Whether boxplots should be used to show the outcome class-specific distributions of the variables values in the nodes with top-scoring splits (see 'Details' section for explanation). For classification only. Default is TRUE.

density_plots

Whether kernel density plots should be used to show the outcome class-specific distributions of the variable values in the nodes with top-scoring splits (see 'Details' section for explanation). For classification only. Default is TRUE.

scatter_plots

Whether scatter plots should be used to investigate the relationship between the variables of interest and the outcome in the nodes with top-scoring splits (see 'Details' section for explanation). For continuous outcomes only. Default is TRUE.

add_split_line

Whether in the boxplots/density plots/scatter plots a line at the split point of the corresponding node should be drawn. Default is TRUE.

verbose

Verbose output on or off. Default is TRUE.

Details

Further details on the descriptions below are provided in Hornung & Hapfelmeier (2026).

Covariate-representative tree roots (CRTRs). Covariate-representative tree roots (CRTRs) (Hornung & Hapfelmeier, 2026) are tree fragments (or 'tree roots' - the first few splits in the trees) extracted from a fitted unity forest (unityfor) that characterize for given variables the conditions under which each variable exerts its strongest influence on the prediction.

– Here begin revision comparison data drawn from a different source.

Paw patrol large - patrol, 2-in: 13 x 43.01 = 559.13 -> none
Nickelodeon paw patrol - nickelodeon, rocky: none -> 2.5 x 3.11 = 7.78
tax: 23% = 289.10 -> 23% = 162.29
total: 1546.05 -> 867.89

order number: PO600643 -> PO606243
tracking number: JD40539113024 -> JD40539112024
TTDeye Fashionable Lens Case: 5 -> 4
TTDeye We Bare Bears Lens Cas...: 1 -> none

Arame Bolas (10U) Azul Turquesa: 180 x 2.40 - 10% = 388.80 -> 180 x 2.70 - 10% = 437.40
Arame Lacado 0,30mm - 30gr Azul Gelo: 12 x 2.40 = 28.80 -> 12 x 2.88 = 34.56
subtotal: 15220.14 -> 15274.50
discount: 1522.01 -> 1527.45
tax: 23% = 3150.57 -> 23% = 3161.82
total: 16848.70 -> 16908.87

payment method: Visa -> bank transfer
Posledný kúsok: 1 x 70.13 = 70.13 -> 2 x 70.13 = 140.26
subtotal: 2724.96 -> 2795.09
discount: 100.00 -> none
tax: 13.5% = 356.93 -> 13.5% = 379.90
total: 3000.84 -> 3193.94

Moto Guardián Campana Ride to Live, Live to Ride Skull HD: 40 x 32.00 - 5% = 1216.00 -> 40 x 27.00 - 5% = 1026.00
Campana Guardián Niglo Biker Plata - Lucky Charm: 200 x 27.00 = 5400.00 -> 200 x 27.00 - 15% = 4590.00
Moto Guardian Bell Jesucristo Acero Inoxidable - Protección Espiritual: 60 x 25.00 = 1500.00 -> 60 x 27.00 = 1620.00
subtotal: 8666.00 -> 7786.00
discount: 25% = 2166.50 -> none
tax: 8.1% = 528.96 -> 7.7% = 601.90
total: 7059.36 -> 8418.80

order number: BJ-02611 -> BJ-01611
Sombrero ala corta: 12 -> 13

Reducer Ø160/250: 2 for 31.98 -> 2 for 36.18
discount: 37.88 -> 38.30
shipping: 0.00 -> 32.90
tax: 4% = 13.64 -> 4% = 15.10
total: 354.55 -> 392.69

Technically, for a given variable, the algorithm identifies tree roots in which this variable attains particularly high split scores (top-scoring splits). From these tree roots, a representative root is extracted (Laabs et al., 2024) that best reflects the conditions under which this variable has its strongest effect.

Interpretation and subgroup effects. If a variable has a strong marginal effect, the corresponding CRTR typically contains a split on this variable at the root node (first split in the tree). In contrast, if a variable has little marginal effect but interacts with another variable, the CRTR may first split on that other variable, thereby defining a subgroup in which the variable of interest exhibits a strong conditional effect.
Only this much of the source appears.